Avian Encephalomyelitis, Epidemic Tremors

Extracted From:

A Pocket Guide to
Poultry Health
and
Disease
 
By Paul McMullin
© 2004
Click Here to
Order Your Copy
Introduction
Avian encephalomyelitis is a viral disease of the central nervous system of chickens, pheasants, turkeys, and quail. It has a worldwide distribution. Morbidity 5-60% depending on the immune status of the majority of parents, mortality high. Vertical transmission is very important, transmission occurs over about 1-2 weeks, some lateral. The route of infection is transovarian with an incubation period of 1-7 days; lateral transmission is probably by the oral route, incubation >10 days. Virus in faeces may survive 4 weeks or more.

Signs

Nervous signs.
Dull expression.
Ataxia and sitting on hocks.
Imbalance.
Paralysis.
Tremor of head, neck and wings.
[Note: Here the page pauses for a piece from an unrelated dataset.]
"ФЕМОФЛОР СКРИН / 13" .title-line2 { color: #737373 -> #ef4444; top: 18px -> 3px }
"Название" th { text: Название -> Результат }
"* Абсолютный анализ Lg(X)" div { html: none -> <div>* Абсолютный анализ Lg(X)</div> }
Tremor may be inapparent but is accentuated if chicks are held inverted in the hand.
Post-mortem lesions

Gross lesions are mild or absent.
There may be focal white areas in gizzard muscle (inconstant).
A few recovered birds may develop cataracts weeks after infection.
Microscopic - nonpurulent diffuse encephalomyelitis with perivascular cuffing.
Diagnosis
A presumptive diagnosis is based on the history, signs, and lack of significant lesions. Histopathology is usually diagnostic and IFA, and/or viral isolation may be carried out if required. The embryo protection test has been used in the past, now Elisa is used more commonly. Differentiate from Newcastle disease, vitamin deficiency (E, A, riboflavin), toxicities, EE (especially in pheasant in the Americas), Marek's disease, Mycotic Encephalitis, Brain abscess, Enterococcus hirae infection.

Treatment
None.

Prevention
Vaccination of breeders at 9-15 weeks, attenuated or not. Immunity is long lasting.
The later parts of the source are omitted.